Museum of Geology and Palaeontology
Although the museum is only open until 1 pm, it is important to visit it. This museum has some of the most diverse specimens and in-depth exhibits in all of Europe. Check a vast array of prehistoric bones, as well as geology information, and know that this is one of the best museums of its type in the world.
Palazzo dei Normanni e Capella Palatina
Art lovers are sure to be taken with this building and its combination of Norman, Moorish and Byzantine architecture. Finished in the 12th century, it is as old as it is ornate and reverent. What was once the home of Sicilian royalty has turned into the seat of the Sicilian Regional Assembly. Weddings have been held there since its opening, and continue to be held there today. With a beautiful garden, outside and the plethora of artwork inside, it is plain to see why this is one of the most popular chapels to visit.
Santa Maria Dell'Ammiraglio
Also known as the Martorana, this is another instance of architectural styles meeting in a playful way. Its mix of Byzantine, Romanesque and Baroque styles adorn the exterior, while the interior is gilded and glows with detailed frescos. The church is as old as 1143 A.D. and has been wonderfully preserved until today. Schedule a tour or stop by for a mass. The interior is world-renown and has been featured in many old paintings. One thing is for sure – you should not be missing this stop.
Spiaggia di Mondello
With warm and clear waters and sandy beaches, tourists and townsfolk alike flock to this little cove surrounded by a rocky outlet. While it is a short drive from the city centre, it is worth visiting. With public restrooms and views of the surrounding towns, one thing that travellers should make sure is that they have ample time to park. This is one of the most popular places to visit, and the clean water and diverse sea life is a testament to why.
For an interesting and relaxing place to visit whilst in the city, visit Giardino Garibaldi (Garibaldi Garden). Near Palazzo Mirto, this garden is home to interesting plants and has plenty of trees for shade. Among those trees are towering and unique Banyan trees, whose roots seem to come alive and delight everyone around them. With gelato vendors within the park and the noise of the city on the outskirts, it is a perfect place to walk away from the bustle of the city and take a minute to breathe.
Whilst this Island is not technically part of Palermo, Palermo does offer a service travel to and from it. Host to a quaint little village with a population of 1,330, this Island is home to natural and archaeological wonders. The archaeological sites tell an interesting tale of a small island. From a 14th century B.C. town to a pirate village to a prisoner's Island, this little getaway has seen it all and begs to tell the interested traveller its tale.
Chiesa di San Domenico
The architecture of this church tells the tale of Spanish occupation. With the tomb of the Magistrate Falcone located here, as well as current-day weddings.
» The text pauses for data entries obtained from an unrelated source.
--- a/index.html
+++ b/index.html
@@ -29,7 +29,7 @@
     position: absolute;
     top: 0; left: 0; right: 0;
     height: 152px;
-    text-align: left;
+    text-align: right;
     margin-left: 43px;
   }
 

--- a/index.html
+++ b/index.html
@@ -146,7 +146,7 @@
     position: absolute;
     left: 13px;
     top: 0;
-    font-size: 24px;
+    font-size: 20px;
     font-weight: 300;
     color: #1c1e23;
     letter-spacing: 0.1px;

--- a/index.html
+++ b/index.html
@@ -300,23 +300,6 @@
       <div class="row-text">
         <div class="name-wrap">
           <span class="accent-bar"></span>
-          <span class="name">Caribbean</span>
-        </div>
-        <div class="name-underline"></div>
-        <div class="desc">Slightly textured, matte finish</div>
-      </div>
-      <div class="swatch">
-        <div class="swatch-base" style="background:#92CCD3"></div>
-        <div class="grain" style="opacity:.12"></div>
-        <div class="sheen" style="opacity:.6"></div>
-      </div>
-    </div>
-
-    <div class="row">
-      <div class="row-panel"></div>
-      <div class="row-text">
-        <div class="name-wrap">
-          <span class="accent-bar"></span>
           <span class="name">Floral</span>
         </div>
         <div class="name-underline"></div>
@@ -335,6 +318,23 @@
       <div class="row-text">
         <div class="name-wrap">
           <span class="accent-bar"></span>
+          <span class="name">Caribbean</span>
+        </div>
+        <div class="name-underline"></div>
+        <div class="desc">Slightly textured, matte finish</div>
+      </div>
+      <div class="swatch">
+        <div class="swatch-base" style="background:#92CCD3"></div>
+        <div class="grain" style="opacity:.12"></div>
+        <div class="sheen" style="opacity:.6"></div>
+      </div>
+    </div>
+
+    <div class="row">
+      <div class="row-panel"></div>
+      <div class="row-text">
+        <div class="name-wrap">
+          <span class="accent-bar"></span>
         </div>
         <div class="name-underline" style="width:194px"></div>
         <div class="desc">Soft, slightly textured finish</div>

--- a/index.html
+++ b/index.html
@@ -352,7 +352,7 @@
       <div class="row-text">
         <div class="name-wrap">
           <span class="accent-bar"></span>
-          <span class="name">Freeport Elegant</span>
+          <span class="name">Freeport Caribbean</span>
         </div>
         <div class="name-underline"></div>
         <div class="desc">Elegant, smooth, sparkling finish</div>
Although this is not one of the most ornate churches, it does have extensive history and things to look at. Only a short walk from the Vucchiria Market, a visitor can wander in, take in the sites, and then head out for a snack or a drink.
Hikers and view-seekers rejoice, a climb to the top of Monte Pellegrino will give you spectacular views of the ocean and the city below. Rising out of the sea and accessible from the old part of town, this small mountain is a great 2-hour average hike for most tourists. It is a quiet hiking and wildlife enthusiasts will be able to spot many different species of birds. If you wander off the beaten path, you will find a church at the top. For a way to escape the sounds of the city and look at vast expanses of land and ocean, climb Monte Pellegrino.